2016-04-30

Some visualizations of the Stacks project

The Stacks project?

The Stacks project is an open source textbook on algebraic geometry, which “aims to build up enough basic algebraic geometry as foundations for algebraic stacks“, implying “a good deal of theory on commutative algebra, schemes, varieties, algebraic spaces, has to be developed en route“. Algebraic geometry is a branch in mathematics that studies the geometry of zeros of a polynomial system. Despite the complexity and central importance in mathematics, various connections between machine learning and algebraic geometry has been shown in the literature: see S. Watanabe (2009), S. Arora et al (2012), V. Chandrasekaran et al (2012), G. Blekherman et al (2013), R. Livni et al (2013), F. J. Király et al (2014), and the Wikipedia page on algebraic statistics for examples.

Hope that you are now motivated to know more about algebraic geometry through the Stacks project. Let’s first have a peek on the project from some statistics. Currently (HEAD: a90a2ea, feel free to check the statistics from the newest HEAD), the project has

221 contributors
5190 pages after compilation
96 chapters
550 references
15457 tags (labels in the .tex files)
18 MB of .tex files

Apparently this is a daunting amount of texts. We need visualizations to help get ideas of the tome.

The provided API for tags

Stacks has provided API for retrieving statements and graphs given query tags. A statement is the text content labeled with the query. A graph contains nodes and links. The nodes include the query and other related tags with meta-data, while the links are relations between the involved tags. Graphs are described by d3.js-oriented JSON format with three categories: force-directed, cluster, and collapsible, for each tag. The differences are:

Force-directed: if the query tag is a theorem (lemma/proposition/…, same below), the API returns a set of dependent tags of theorems as nodes, and the the cross-references in the proofs as links (the source refers the target). In other cases, a single node will be returned and the links will be empty (even there are cross references in the corresponding text).
Cluster: similar to force-directed, but in the form of a tree instead of a general graph, with the query tag as the root. So nodes may be duplicated. If the query tag is not a theorem, the tree only contains the root.
Collapsible: always a tree of four levels with the query tag as the root. The levels are root > chapter > section > related tags or again the query itself. If the query tag is a chapter or a section, intermediate nodes will be duplicated to reach the depth of four. Since all the tags are at the leaves, the tag dependency is less clearer than in cluster.

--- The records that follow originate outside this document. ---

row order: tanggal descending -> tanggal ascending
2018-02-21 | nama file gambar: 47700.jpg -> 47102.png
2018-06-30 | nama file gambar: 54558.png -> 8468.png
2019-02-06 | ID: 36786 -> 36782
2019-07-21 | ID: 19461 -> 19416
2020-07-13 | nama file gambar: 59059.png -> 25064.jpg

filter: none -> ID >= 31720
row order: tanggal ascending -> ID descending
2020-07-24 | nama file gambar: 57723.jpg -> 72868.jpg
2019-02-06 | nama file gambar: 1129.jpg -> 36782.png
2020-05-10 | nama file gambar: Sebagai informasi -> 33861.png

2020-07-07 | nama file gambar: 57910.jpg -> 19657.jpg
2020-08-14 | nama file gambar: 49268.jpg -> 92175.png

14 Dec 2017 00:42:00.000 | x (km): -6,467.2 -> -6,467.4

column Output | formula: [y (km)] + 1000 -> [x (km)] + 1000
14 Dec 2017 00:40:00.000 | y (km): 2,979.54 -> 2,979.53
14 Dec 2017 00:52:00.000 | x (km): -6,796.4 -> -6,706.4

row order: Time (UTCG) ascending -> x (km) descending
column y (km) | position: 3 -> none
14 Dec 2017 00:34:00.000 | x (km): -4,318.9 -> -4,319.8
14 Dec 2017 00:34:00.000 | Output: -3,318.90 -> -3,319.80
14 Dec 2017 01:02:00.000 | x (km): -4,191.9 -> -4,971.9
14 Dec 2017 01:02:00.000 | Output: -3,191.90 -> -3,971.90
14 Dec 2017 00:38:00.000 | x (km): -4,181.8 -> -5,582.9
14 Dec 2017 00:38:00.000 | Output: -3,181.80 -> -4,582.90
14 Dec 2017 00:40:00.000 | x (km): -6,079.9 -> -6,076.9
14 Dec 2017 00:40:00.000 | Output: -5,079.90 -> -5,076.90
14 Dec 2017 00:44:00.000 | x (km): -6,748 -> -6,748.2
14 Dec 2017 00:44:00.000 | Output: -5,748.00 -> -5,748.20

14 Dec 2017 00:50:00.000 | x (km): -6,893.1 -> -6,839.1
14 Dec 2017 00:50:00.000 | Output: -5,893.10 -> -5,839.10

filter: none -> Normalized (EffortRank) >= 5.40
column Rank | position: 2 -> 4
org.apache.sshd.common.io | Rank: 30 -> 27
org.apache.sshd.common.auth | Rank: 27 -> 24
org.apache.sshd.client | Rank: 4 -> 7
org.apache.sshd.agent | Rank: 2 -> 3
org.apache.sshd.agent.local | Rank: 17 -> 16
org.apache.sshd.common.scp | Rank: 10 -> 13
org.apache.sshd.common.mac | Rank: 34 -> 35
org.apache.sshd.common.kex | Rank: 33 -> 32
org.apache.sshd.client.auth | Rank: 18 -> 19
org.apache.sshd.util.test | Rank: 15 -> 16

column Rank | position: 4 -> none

The text above will be like buzz sound before seeing examples: see Figure 1 for some possible visualizations for tag 015I (Lemma 13.21.2), created directly from the returned JSON by the API.


(a) “Cluster” tree layout	(b) Force-direct graph. Tags are draggable.

(c) “Collapsible” tree layout. Click the blue circles to expand or collapse the intermediate nodes.	(d) “Collapsible” force-direct graph. Tags are draggable. Click the blue rectangles to expand or collapse the intermediate nodes.

Figure 1: different visualizations of related tags for the query 015I created from the graph API. In collapsible visualizations Figure 1(c) and Figure 1(d), more informative chapter/section names are shown instead of the corresponding raw tag names.

Some visualizations in Figure 1 are interactive so you can play with them. The visualizations can also be enhanced in various ways, like showing the tag statements from the statement API when mouse over the tags, to help the users understand why the tags are connected. (Update: the Stacks project actually has its own implementation of the graphs which do show the statements when hovering over the tag nodes. Check the Extras part in the lemma’s explanation page, for example)

What else to visualize?

With the graph API as building blocks, we can certainly do more. But to be motivated, we need to first ask ourselves: What do we want to see? Or, what do we care about in this data?

Among all the aspects of the book, let’s focus on one specific question in this post: which parts of the book are important to the subject?
There are immediately two follow-ups:

What are the “parts”?
How to measure the importance quantitatively?

Different answers give different insights. I will show them by different visualizations in the following sections.

Scatter plot for the theorem importance

Let’s start with the theorems. Intuitively a theorem is important if

it is cross-referred to by many later theorems, or
it cross-refers to many earlier theorems.

In the first case, we can say the theorem is fundamental since it acts as a basis for others, while in the second case, the theorem may be comprehensive since it requires many preliminaries. This motivates a scatter plot of “times of being cross-referred to” (“#cross-referred”) vs. “times of cross-referring to others” (“#cross-referring”) for each theorem. Figure 2 shows the plot. The 10 theorems to the top-right of the dashed line are assumed to be important. The slope is determined in an empirical way: sort the coordinates and take the 10 largest $x$ and $y$ values, say $(x_1,\cdots,x_{10})$ and $(y_1,\cdots,y_{10})$, then let $\mathrm{slope}=-(\sum_{i=1}^{10} y_i/x_i)/10$. I move the line until there are 10 (and only 10) points to its top-right. Table 1 shows the information of the selected tags.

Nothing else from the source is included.